Vous avez l’impression d’être fauché alors que votre compte est bien rempli ? La dysmorphie financière, amplifiée par les réseaux sociaux, touche de plus en plus de jeunes. Découvrez pourquoi et comment y remédier.
Vérifiez-vous compulsivement votre compte en banque, redoutez-vous d’être en difficulté financière alors que vos finances sont stables ? Vous souffrez peut-être de dysmorphie financière. Ce trouble, qui touche un nombre croissant de jeunes adultes, s’apparente à la dysmorphie corporelle mais sur le plan économique : une perception altérée de sa situation financière, indépendamment de la réalité.
Une perception déformée de l’argent qui inquiète les experts
D’abord identifié aux États-Unis, ce phénomène prend de l’ampleur à l’international. Selon une étude menée en décembre 2023 par Qualtrics pour Crédit Karma, 43 % de la génération Z (1997-2010) et 41 % des Millennials (1980-1996) déclarent ressentir un profond décalage entre leur perception financière et leur situation réelle.

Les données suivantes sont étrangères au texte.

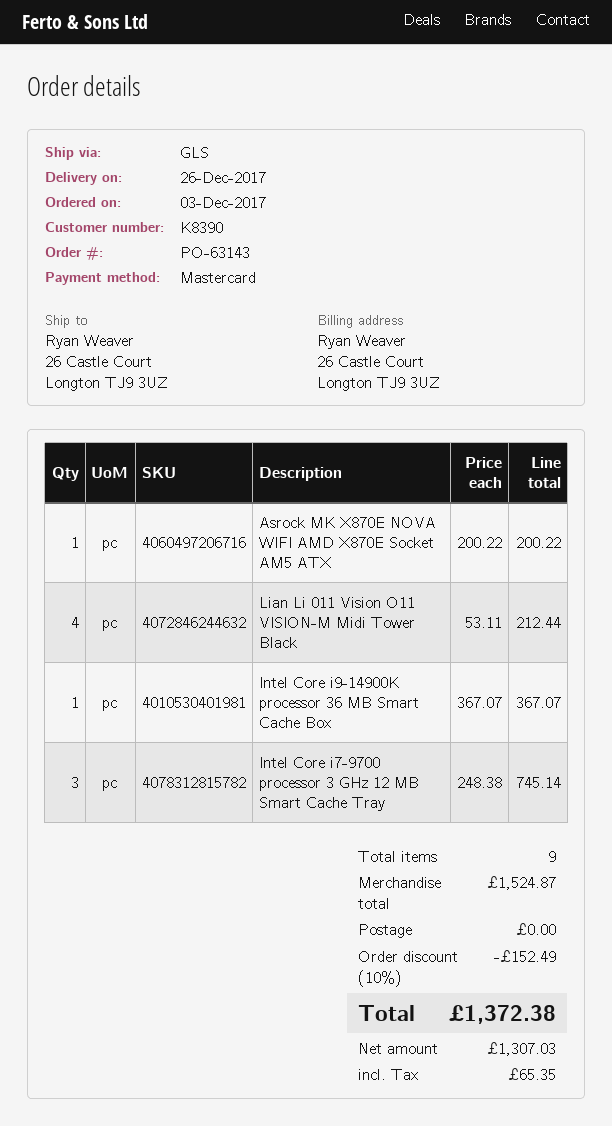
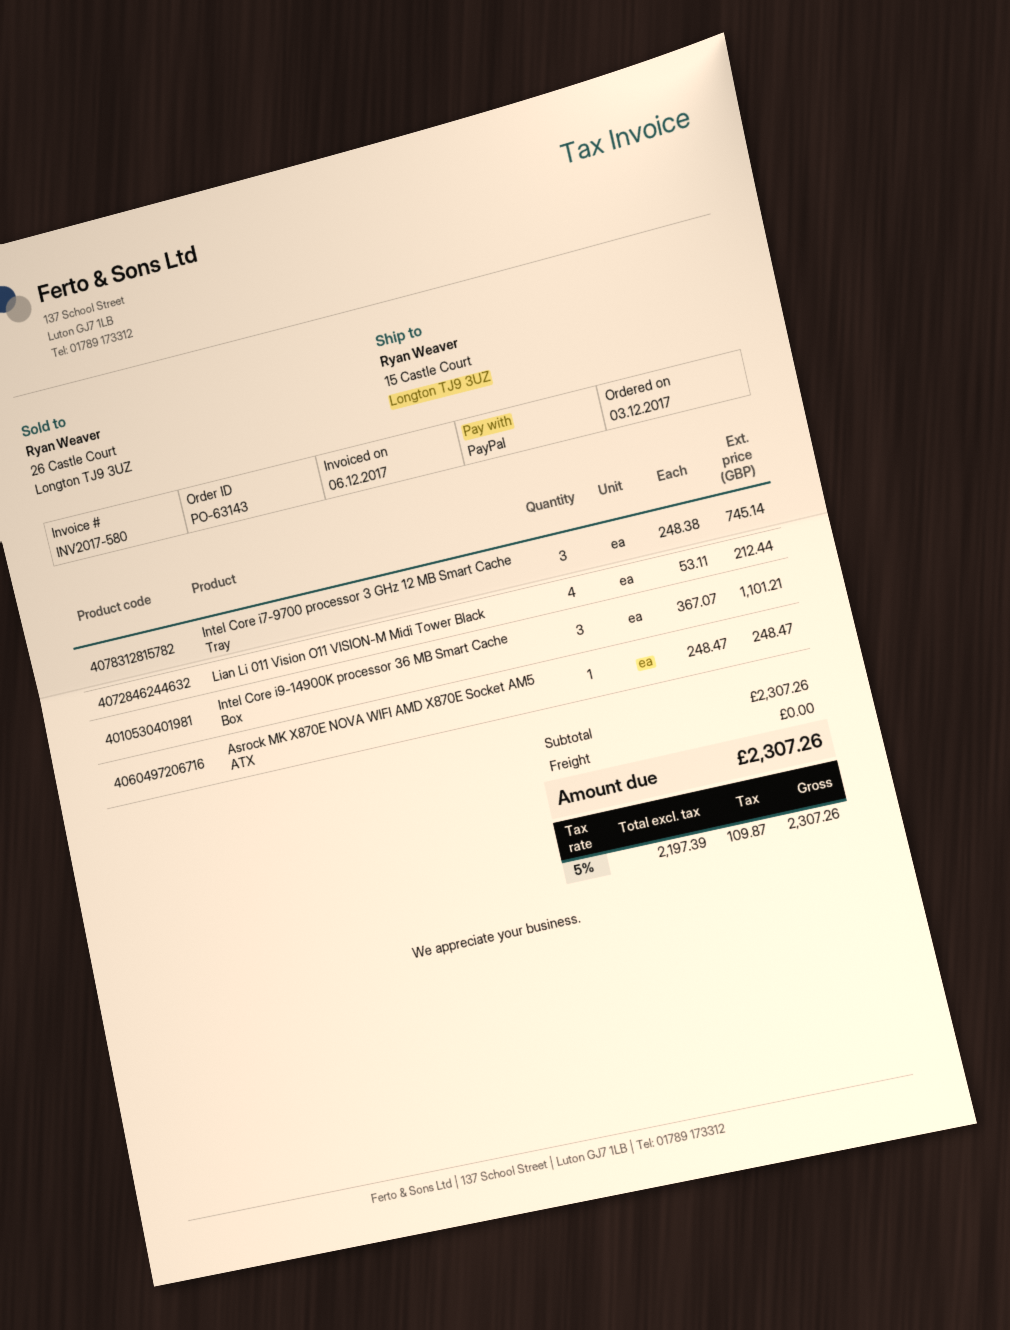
payment method: Mastercard -> PayPal
ship to: 26 Castle Court, Longton TJ9 3UZ -> 15 Castle Court, Longton TJ9 3UZ
Asrock MK X870E NOVA WIFI AMD X870E Socket AM5 ATX: 1 x 200.22 = 200.22 -> 1 x 248.47 = 248.47
Intel Core i9-14900K processor 36 MB Smart Cache Box: 1 x 367.07 = 367.07 -> 3 x 367.07 = 1101.21
subtotal: 1524.87 -> 2307.26
discount: 10% = 152.49 -> none
net: 1307.03 -> 2197.39
tax: 65.35 -> 109.87
total: 1372.38 -> 2307.26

Mais comment expliquer cette inquiétude grandissante ? Les réseaux sociaux, l’inflation et la pression sociale jouent un rôle majeur. Décryptage d’un mal moderne qui pèse sur la santé mentale et le bien-être économique des jeunes.
Dans cet article :
Une distorsion de la réalité amplifiée par les réseaux sociaux
D’après la thérapeute financière Joyce Marter, la dysmorphie financière est « un état psychologique dans lequel une personne ne voit pas sa situation économique avec précision ». Les conséquences peuvent être lourdes : anxiété, peur du manque, et comportements financiers inadaptés.
Si une personne touchée pense être en difficulté, les chiffres disent parfois le contraire. 82 % des individus concernés par ce phénomène se déclarent « en retard financièrement », alors que leur compte est approvisionné. Plus surprenant encore, 37 % disposent de plus de 10 000 dollars d’épargne, selon l’enquête américaine.
Les réseaux sociaux jouent un rôle prépondérant dans cette perception biaisée. Instagram, TikTok et YouTube sont inondés de contenus mettant en scène des styles de vie luxueux : voyages paradisiaques, voitures de luxe, vêtements hors de prix… Cette mise en avant permanente d’un mode de vie élitiste fausse la perception de la réalité et crée un sentiment d’infériorité financière.
« Chaque fois que j’ouvre Instagram, je vois des gens de mon âge en vacances aux Maldives, portant des vêtements de luxe. Je me sens en retard, même si je sais que ce n’est pas la vraie vie. » – Sarah, 22 ans, étudiante.
Les jeunes, en quête de reconnaissance sociale, peuvent ainsi se forcer à dépenser au-delà de leurs moyens pour refléter une image de réussite. D’après l’étude Qualtrics, 40 % des personnes concernées affirment que la dysmorphie financière les empêche d’épargner, et 38 % déclarent dépenser trop à cause de ce trouble.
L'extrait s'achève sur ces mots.